▶ **Your task**: This task calls for copying every line in the data below that contains the word "size".

(Edit tracking data)
:::

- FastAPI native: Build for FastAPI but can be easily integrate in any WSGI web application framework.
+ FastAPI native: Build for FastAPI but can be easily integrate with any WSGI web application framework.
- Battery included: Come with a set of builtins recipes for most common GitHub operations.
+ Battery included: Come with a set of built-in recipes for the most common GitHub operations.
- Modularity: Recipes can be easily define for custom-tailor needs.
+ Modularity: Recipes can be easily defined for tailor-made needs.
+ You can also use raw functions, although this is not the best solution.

:::

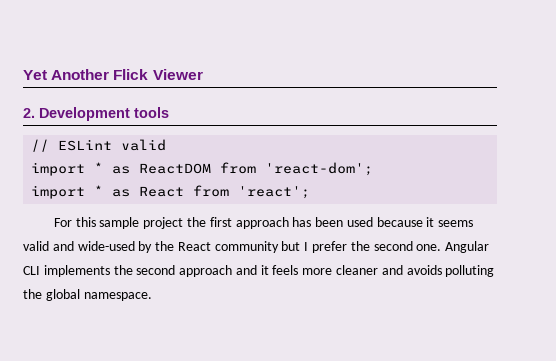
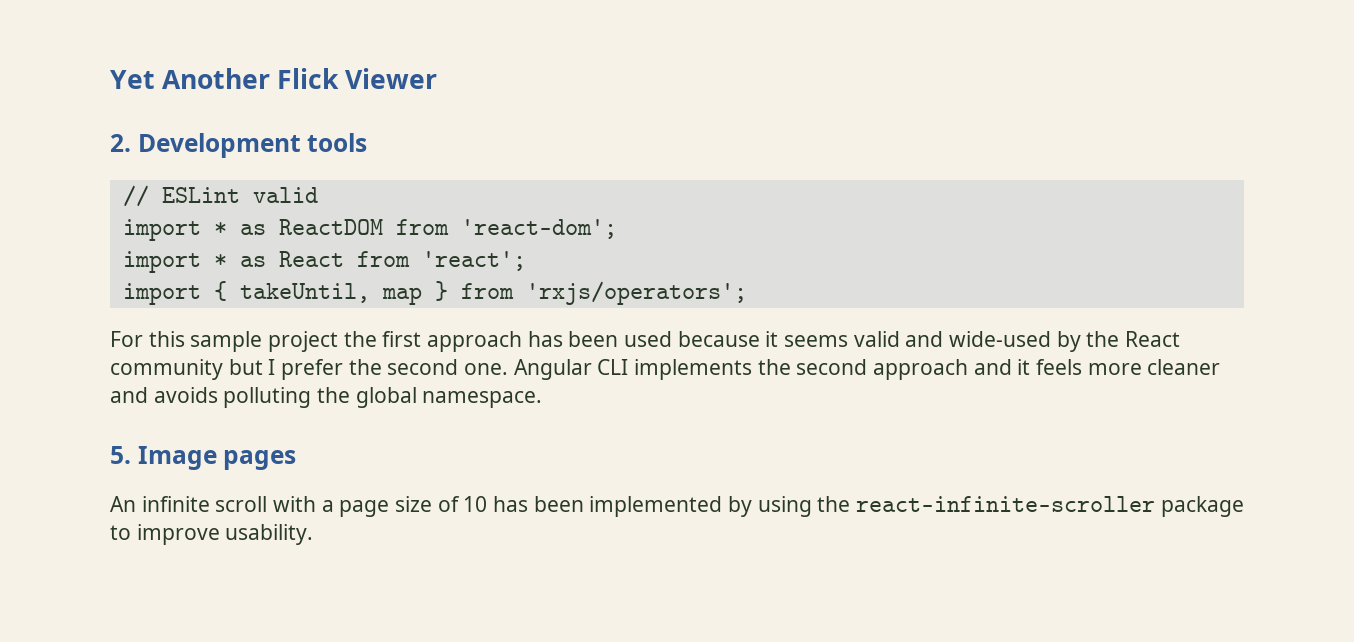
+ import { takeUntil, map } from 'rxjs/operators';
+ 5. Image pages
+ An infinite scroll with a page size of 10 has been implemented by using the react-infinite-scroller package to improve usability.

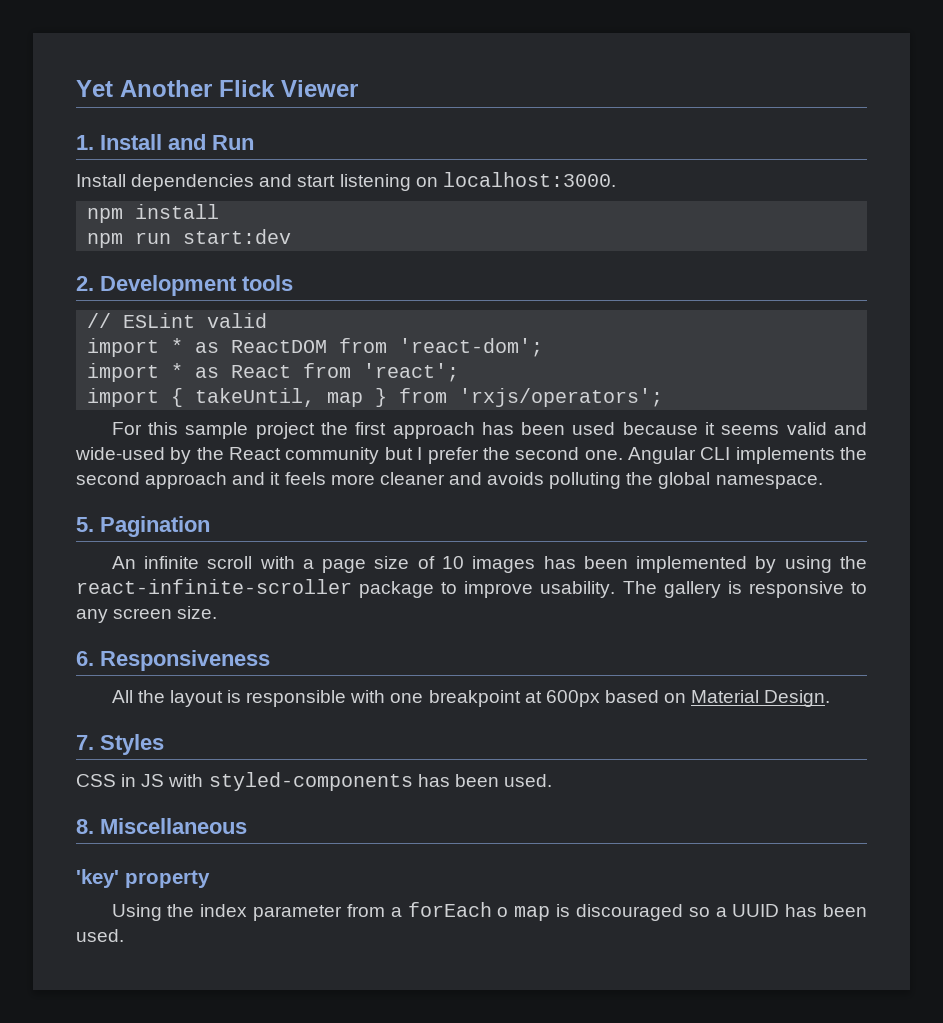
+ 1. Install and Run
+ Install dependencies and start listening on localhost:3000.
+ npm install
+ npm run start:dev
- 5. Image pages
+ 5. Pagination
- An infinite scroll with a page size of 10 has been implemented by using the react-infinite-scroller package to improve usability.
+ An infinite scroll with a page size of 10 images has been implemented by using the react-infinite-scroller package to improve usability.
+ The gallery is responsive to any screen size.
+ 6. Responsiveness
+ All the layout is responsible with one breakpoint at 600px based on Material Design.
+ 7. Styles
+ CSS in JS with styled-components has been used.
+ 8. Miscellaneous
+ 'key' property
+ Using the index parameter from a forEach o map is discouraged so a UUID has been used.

:::

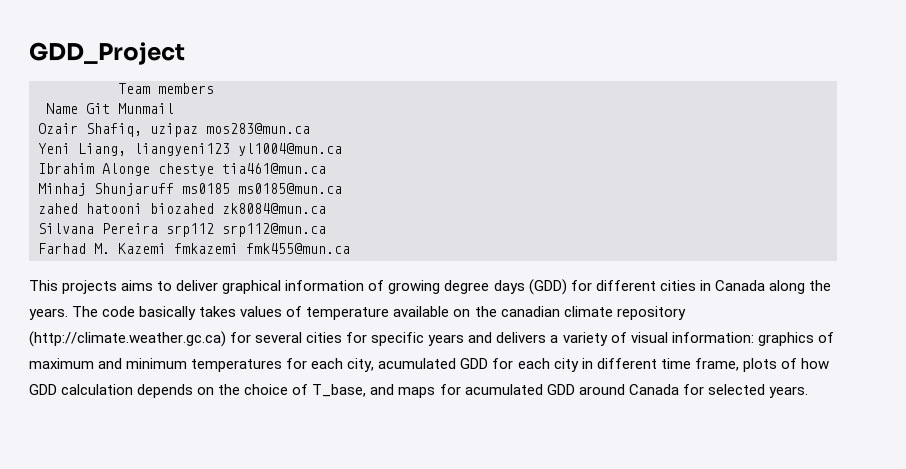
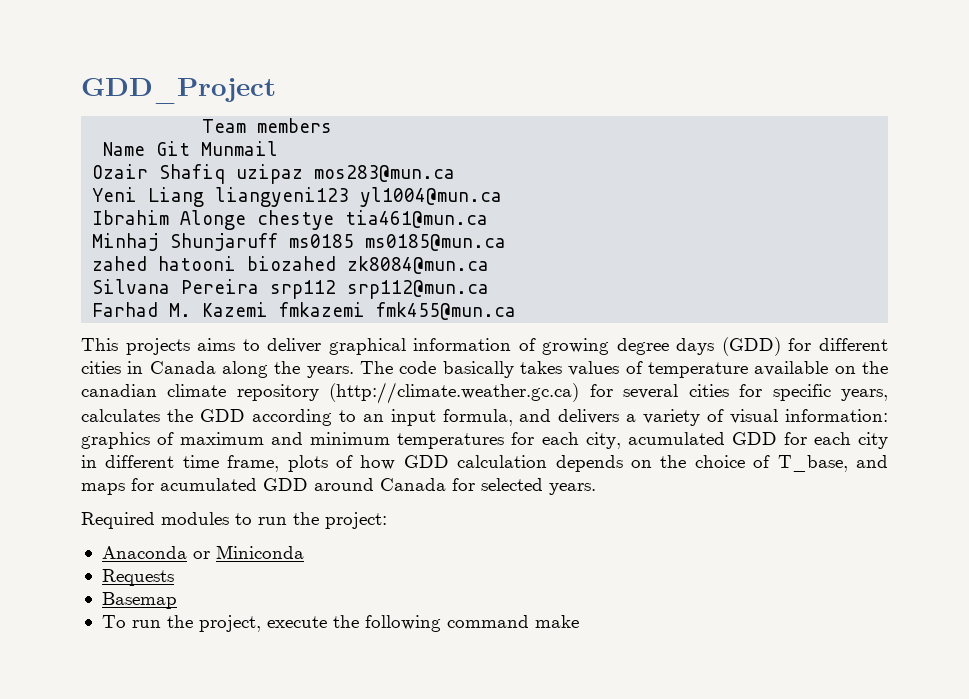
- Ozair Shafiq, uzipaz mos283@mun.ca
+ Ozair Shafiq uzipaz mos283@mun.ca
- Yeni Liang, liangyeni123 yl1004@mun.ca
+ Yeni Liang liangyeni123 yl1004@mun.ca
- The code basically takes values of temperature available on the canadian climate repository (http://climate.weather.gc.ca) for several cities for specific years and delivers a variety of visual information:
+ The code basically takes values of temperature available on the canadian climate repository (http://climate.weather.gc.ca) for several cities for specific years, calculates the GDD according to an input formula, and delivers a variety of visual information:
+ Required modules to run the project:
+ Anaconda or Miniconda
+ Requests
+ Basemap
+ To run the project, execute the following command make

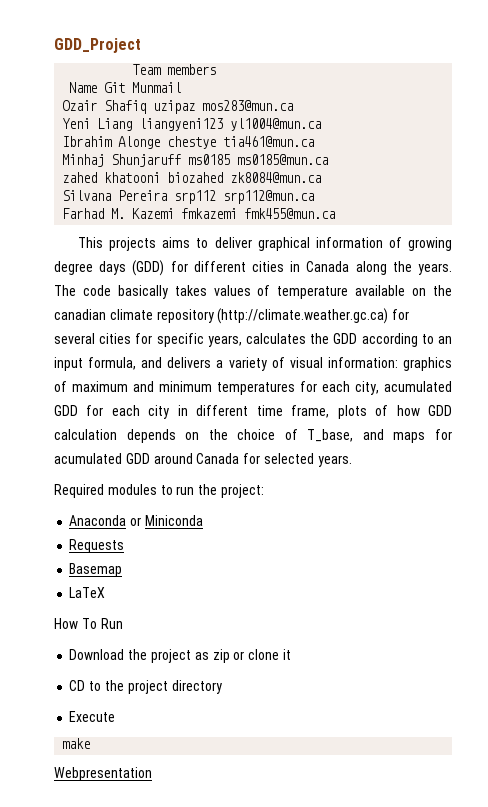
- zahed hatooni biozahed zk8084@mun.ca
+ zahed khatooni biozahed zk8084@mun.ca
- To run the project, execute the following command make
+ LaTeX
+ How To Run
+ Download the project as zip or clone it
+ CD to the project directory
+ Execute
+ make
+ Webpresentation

:::

▶ **Task answer**:
+ An infinite scroll with a page size of 10 has been implemented by using the react-infinite-scroller package to improve usability.
- An infinite scroll with a page size of 10 has been implemented by using the react-infinite-scroller package to improve usability.
+ An infinite scroll with a page size of 10 images has been implemented by using the react-infinite-scroller package to improve usability.
+ The gallery is responsive to any screen size.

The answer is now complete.